Oscar Branzani

Personal information
- Date of birth: 13 November 1989 (age 36)
- Place of birth: Naples, Italy
- Height: 1.78 m (5 ft 10 in)
- Position: Midfielder

Team information
- Current team: Barletta

Youth career
- 2004–2005: Giugliano
- Giacomense

Senior career*
- Years: Team / Apps / (Gls)
- 2007–2010: Giacomense / 41 / (1)
- 2010–2011: Taranto / 18 / (0)
- 2011–2013: Cittadella / 17 / (0)
- 2013: → Andria (loan) / 11 / (0)
- 2013–: Barletta / 15 / (0)

= Oscar Branzani =

Italian professional footballer

Oscar Branzani (born 13 November 1989) is an Italian professional footballer who plays for Italian Serie C club Barletta.

==Biography==
===Giacomense===
Born in Naples, Campania, Branzani started his senior career at Emilian club Giacomense. He played 4 times in 2007–08 Serie D. The club won promotion in 2008, to professional league Lega Pro Seconda Divisione (ex–Serie C2).

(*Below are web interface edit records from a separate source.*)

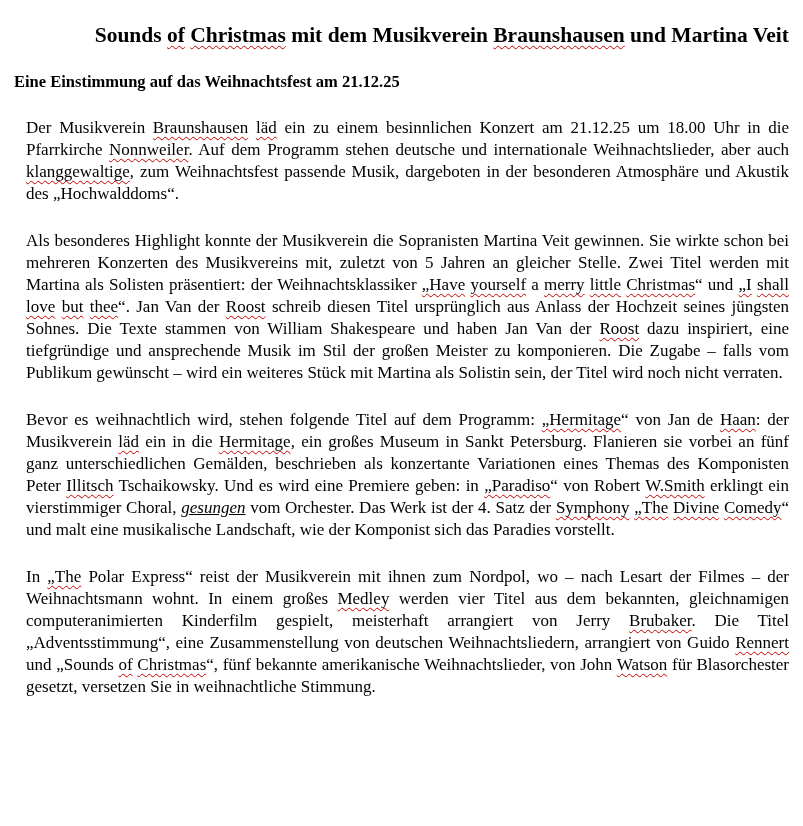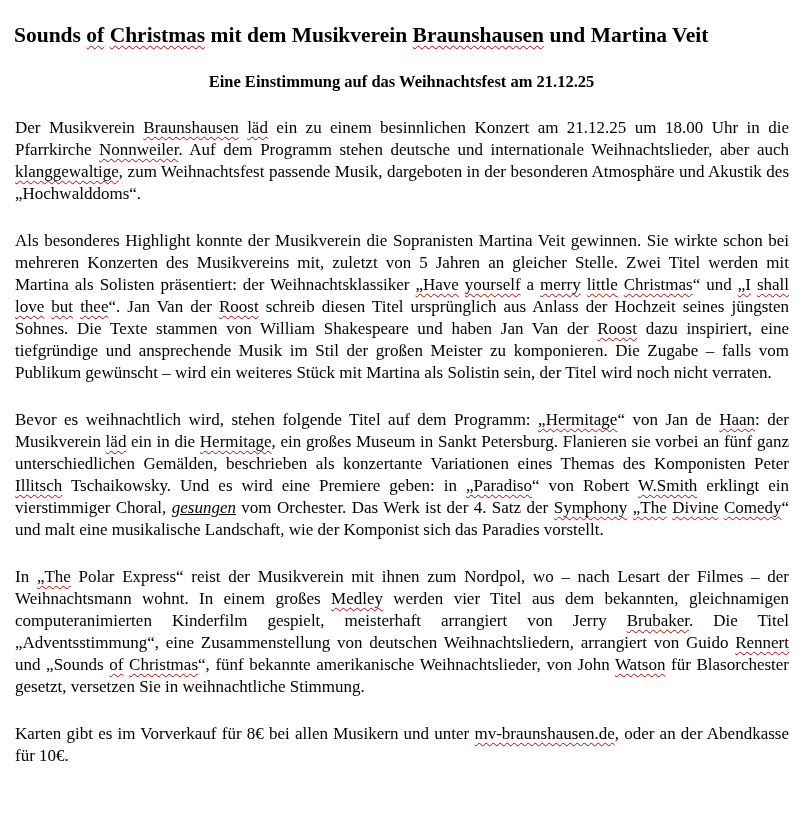"Sounds of Christmas mit dem" .doc-title { text-align: left -> right }
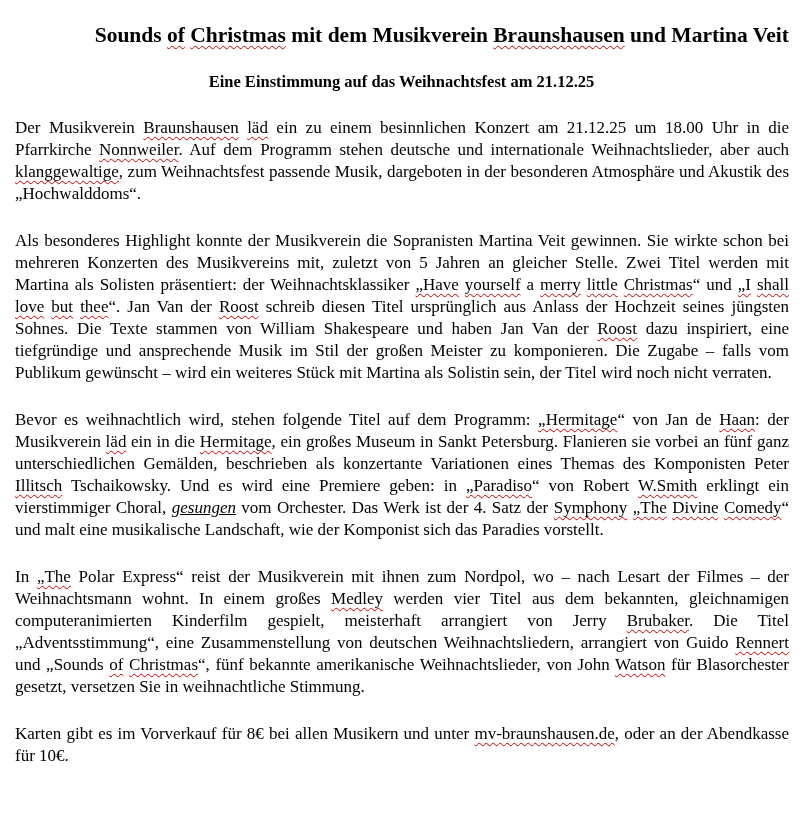"Eine Einstimmung auf das Weihnachtsfest" .doc-subtitle { text-align: center -> left }
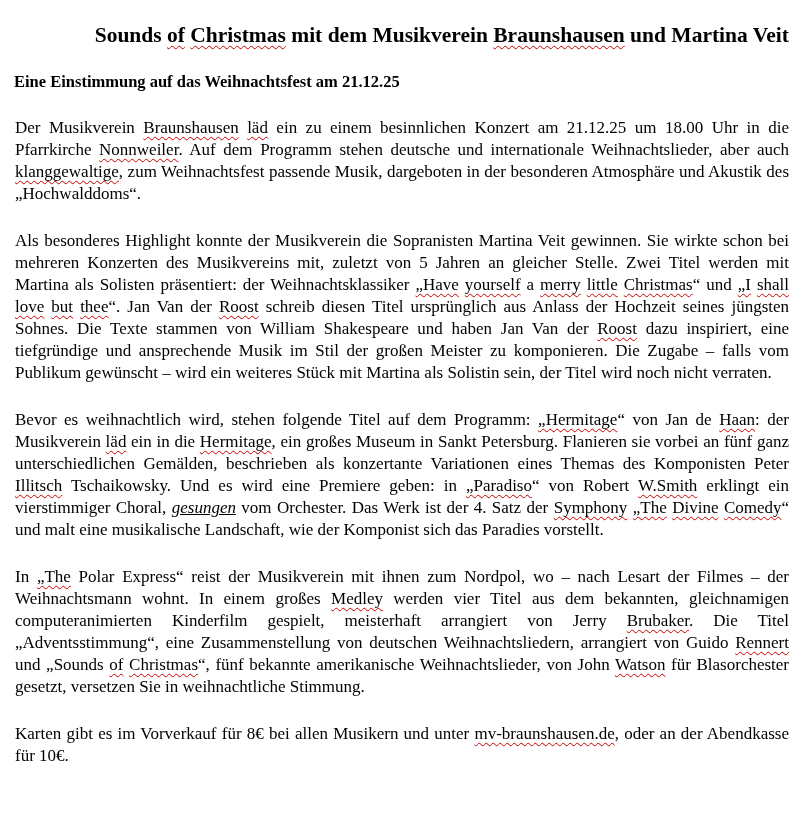"Der Musikverein Braunshausen läd ein" .para { margin: 0 0 25px 1px -> 0 0 25px 12px }
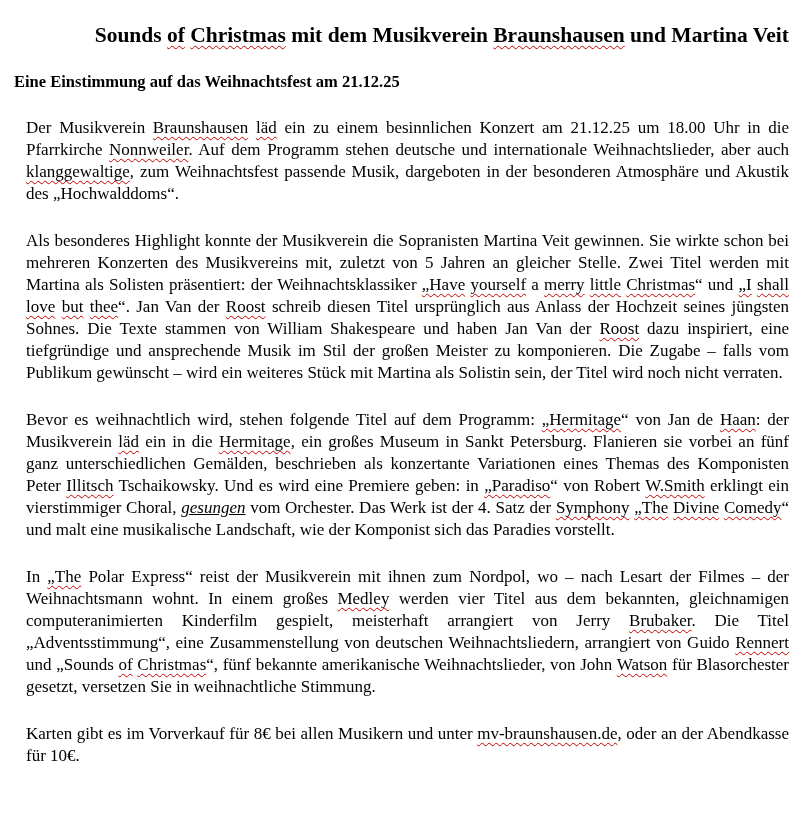"Karten gibt es im Vorverkauf" p.para { html: <p><span>Karten gibt es im Vorverkauf für 8€ bei allen Musikern und unter </span><span>mv-braunshausen.de</span><span>, oder an der Abendkasse für 10€.</span></p> -> none }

Branzani received call-up to Italy under-20 "C" team in 2009.

===Taranto===
In 2010, he was signed by Lega Pro Prima Divisione (ex–Serie C1) club Taranto.

===Cittadella===
On 8 July 2011 he was signed by Serie B club Sampdoria for around €550,000, but farmed to fellow second division club Cittadella in co-ownership deal for €275,000. In June 2012 the co-ownership was renewed. On 31 January 2013 Branzani left for Andria. In June 2013 Sampdoria gave up the remain 50% registration rights to Cittadella for free.

===Barletta===
On 10 August 2013 Branzani left for Italian third division club Barletta in new co-ownership deal; Alessandro De Leidi left for Cittadella in the same formula from Barletta. The club finished as the 14th of Group B (17 teams in total). However, due to the two divisions of Lega Pro (ex–Serie C) would be merged back to one division in 2014, the club automatically qualified for the professional league in 2014–15 season.